(Revision comparison data)
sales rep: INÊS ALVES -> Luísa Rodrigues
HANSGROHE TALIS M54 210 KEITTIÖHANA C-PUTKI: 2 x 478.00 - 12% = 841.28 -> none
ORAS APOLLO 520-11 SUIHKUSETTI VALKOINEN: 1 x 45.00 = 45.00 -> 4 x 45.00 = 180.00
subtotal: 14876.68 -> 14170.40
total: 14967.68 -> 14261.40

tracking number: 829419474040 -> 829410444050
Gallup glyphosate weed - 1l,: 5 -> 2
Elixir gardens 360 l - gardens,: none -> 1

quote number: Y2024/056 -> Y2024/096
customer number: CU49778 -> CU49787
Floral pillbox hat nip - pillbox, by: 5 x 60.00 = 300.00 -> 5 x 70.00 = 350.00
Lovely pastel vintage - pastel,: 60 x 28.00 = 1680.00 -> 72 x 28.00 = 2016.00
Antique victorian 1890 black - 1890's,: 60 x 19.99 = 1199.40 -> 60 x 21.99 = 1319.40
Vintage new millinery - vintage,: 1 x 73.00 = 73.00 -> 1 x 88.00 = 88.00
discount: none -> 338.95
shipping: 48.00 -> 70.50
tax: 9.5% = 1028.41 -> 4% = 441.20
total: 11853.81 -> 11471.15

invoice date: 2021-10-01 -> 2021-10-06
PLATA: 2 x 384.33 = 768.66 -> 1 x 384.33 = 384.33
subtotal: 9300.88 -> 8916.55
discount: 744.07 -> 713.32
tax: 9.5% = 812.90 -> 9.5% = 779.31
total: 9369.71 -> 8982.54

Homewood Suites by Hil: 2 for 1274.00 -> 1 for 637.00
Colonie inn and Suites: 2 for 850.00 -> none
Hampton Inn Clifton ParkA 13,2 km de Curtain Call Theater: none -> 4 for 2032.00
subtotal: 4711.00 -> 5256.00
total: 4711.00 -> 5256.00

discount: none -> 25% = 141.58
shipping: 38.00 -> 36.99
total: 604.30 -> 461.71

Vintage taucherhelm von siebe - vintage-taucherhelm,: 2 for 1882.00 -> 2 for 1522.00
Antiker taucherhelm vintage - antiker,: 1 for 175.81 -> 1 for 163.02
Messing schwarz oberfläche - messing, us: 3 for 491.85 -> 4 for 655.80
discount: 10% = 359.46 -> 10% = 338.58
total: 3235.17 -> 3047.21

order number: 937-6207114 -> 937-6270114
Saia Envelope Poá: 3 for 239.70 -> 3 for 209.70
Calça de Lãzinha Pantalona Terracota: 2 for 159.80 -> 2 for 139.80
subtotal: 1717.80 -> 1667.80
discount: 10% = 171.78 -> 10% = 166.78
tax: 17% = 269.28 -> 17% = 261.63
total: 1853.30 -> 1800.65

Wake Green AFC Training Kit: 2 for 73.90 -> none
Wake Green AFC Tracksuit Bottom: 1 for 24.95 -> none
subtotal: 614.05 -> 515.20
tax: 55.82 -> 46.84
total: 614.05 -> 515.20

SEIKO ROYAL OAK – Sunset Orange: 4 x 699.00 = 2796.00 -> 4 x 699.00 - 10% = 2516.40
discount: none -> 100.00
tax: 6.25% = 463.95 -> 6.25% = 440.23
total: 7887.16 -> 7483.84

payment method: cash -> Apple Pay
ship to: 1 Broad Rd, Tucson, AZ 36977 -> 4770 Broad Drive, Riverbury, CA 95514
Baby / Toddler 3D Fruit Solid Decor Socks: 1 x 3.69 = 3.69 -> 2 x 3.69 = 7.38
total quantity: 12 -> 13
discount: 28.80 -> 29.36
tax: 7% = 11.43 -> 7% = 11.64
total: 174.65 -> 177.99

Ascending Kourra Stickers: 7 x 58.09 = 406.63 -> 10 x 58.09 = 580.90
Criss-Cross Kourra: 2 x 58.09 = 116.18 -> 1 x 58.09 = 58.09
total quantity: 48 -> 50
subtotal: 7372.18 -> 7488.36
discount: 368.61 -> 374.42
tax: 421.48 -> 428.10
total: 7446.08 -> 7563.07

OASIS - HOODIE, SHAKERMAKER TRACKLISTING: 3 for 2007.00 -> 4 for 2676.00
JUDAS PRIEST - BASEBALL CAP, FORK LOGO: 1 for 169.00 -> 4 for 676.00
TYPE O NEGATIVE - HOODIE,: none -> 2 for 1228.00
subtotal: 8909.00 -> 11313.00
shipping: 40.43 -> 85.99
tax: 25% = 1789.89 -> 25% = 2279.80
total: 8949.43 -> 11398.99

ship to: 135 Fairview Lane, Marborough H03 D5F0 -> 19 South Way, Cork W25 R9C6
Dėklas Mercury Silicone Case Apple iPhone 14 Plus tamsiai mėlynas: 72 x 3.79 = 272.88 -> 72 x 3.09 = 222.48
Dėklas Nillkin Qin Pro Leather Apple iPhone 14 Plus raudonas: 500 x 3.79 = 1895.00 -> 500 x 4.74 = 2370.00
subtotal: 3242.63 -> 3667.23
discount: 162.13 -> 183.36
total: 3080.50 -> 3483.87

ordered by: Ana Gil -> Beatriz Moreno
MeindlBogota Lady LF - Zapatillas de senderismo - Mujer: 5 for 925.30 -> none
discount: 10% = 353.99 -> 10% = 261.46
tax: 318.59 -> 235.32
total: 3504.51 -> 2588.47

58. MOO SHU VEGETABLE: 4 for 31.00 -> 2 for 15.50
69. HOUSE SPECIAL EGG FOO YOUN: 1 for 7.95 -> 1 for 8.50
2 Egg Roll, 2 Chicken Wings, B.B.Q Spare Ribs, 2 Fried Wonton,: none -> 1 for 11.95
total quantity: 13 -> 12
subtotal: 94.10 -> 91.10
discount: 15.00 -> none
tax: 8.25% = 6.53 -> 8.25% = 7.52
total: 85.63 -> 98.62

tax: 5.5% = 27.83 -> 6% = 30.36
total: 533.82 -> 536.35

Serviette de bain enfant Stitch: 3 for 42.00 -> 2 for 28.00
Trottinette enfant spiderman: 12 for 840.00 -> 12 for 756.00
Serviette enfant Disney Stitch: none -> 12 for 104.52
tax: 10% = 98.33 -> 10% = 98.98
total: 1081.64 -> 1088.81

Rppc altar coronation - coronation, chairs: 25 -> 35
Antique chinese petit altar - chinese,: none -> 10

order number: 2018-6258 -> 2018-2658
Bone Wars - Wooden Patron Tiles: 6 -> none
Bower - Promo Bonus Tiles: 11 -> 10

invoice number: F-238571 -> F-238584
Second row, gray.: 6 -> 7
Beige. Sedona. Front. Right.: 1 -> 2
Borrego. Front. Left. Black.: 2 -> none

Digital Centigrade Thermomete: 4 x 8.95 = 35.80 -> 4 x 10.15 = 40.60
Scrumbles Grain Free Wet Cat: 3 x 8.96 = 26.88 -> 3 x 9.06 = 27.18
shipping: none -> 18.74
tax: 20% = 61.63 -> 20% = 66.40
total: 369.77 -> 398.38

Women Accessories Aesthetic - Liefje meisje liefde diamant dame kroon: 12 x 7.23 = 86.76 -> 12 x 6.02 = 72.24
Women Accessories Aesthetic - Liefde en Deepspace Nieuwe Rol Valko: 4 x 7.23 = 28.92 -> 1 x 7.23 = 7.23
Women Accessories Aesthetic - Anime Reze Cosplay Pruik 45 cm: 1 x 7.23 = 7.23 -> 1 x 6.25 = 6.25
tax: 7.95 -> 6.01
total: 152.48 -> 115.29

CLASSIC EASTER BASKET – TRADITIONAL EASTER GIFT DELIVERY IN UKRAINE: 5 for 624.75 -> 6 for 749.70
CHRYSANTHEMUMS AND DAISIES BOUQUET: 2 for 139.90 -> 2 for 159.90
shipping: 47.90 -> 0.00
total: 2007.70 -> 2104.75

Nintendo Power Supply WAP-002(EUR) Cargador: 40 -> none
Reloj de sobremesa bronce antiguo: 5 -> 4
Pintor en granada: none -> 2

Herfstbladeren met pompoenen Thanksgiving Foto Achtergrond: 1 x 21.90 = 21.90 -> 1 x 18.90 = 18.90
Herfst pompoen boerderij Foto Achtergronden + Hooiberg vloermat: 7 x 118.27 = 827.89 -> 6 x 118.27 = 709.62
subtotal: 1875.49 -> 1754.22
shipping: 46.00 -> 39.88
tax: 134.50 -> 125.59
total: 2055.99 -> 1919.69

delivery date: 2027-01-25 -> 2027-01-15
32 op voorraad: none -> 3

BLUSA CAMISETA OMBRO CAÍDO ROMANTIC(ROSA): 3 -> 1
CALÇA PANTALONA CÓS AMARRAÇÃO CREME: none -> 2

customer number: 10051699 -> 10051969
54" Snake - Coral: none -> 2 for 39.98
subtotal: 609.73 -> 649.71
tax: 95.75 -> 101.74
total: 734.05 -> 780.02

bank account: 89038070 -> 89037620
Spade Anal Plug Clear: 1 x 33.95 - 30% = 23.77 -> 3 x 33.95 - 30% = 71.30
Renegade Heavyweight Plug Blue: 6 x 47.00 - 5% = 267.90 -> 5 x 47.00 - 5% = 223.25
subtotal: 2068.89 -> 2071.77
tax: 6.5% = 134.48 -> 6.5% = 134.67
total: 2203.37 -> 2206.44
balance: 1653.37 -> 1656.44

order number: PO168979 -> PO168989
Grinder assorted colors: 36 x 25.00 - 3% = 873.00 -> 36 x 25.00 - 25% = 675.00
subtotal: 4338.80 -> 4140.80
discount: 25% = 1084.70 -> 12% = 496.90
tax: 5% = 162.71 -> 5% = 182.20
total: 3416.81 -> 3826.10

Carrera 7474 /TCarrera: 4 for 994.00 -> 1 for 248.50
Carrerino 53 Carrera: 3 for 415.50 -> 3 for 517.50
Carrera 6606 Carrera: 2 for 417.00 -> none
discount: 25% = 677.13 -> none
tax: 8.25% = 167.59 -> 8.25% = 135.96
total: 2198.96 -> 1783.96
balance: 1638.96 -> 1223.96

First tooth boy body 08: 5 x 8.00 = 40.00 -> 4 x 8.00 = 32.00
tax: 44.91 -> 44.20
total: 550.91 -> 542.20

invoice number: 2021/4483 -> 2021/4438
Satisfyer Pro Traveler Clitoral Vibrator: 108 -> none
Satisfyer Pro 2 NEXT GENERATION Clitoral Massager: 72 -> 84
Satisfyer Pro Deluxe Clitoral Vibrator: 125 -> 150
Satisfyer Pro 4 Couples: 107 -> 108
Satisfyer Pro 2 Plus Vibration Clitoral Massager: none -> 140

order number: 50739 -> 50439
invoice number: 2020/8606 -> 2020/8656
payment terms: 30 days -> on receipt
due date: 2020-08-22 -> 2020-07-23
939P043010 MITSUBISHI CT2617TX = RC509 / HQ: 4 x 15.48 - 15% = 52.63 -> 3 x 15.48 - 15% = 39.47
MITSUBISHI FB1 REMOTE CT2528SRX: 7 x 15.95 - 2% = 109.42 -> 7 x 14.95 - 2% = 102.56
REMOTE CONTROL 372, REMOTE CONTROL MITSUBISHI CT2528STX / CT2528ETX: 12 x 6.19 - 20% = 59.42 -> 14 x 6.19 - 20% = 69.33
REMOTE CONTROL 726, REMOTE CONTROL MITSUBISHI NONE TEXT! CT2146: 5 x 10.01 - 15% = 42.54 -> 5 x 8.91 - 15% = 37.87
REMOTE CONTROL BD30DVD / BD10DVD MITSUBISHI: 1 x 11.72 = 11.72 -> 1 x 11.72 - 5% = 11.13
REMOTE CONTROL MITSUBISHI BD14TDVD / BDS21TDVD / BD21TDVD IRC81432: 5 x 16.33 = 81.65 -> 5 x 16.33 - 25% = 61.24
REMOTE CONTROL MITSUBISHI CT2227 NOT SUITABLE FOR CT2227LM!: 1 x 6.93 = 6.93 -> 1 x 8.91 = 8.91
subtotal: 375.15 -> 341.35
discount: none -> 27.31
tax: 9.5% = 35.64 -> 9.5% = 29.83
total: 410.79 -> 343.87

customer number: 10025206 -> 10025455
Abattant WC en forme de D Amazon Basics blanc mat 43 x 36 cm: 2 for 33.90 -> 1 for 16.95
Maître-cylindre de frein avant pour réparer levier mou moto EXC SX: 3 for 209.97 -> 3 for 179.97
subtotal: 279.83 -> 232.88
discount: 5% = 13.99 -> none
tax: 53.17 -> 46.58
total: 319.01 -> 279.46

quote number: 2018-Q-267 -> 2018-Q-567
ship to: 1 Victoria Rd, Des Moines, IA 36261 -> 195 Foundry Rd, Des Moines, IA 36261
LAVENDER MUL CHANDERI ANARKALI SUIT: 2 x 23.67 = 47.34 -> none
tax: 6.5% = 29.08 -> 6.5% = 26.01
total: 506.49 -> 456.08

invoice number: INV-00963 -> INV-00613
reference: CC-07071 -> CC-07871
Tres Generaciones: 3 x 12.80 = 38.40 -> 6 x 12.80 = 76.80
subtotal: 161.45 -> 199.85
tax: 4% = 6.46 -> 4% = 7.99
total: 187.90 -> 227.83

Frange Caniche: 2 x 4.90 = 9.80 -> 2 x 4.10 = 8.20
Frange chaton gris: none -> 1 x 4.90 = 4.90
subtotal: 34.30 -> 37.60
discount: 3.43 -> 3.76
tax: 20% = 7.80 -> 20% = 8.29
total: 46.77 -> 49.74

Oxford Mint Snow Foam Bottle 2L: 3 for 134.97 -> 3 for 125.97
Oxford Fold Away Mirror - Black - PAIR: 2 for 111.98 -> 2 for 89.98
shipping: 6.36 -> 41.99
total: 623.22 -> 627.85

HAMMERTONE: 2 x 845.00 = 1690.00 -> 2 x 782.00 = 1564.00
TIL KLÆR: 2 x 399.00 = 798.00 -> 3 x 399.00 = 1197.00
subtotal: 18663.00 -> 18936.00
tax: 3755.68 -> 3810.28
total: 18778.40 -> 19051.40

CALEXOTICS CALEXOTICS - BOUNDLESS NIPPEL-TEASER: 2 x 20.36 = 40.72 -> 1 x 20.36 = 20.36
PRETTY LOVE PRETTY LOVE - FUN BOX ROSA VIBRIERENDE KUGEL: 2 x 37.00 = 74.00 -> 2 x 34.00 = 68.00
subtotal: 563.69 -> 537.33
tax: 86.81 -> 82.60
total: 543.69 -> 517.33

AIM OF THE TASK. Retype exactly the lines above, from the one with "tax: 318.59 -> 235.32" through the one with "order number: 2018-6258 -> 2018-2658", inclusive.

REPLY TO THE EXERCISE.
tax: 318.59 -> 235.32
total: 3504.51 -> 2588.47

58. MOO SHU VEGETABLE: 4 for 31.00 -> 2 for 15.50
69. HOUSE SPECIAL EGG FOO YOUN: 1 for 7.95 -> 1 for 8.50
2 Egg Roll, 2 Chicken Wings, B.B.Q Spare Ribs, 2 Fried Wonton,: none -> 1 for 11.95
total quantity: 13 -> 12
subtotal: 94.10 -> 91.10
discount: 15.00 -> none
tax: 8.25% = 6.53 -> 8.25% = 7.52
total: 85.63 -> 98.62

tax: 5.5% = 27.83 -> 6% = 30.36
total: 533.82 -> 536.35

Serviette de bain enfant Stitch: 3 for 42.00 -> 2 for 28.00
Trottinette enfant spiderman: 12 for 840.00 -> 12 for 756.00
Serviette enfant Disney Stitch: none -> 12 for 104.52
tax: 10% = 98.33 -> 10% = 98.98
total: 1081.64 -> 1088.81

Rppc altar coronation - coronation, chairs: 25 -> 35
Antique chinese petit altar - chinese,: none -> 10

order number: 2018-6258 -> 2018-2658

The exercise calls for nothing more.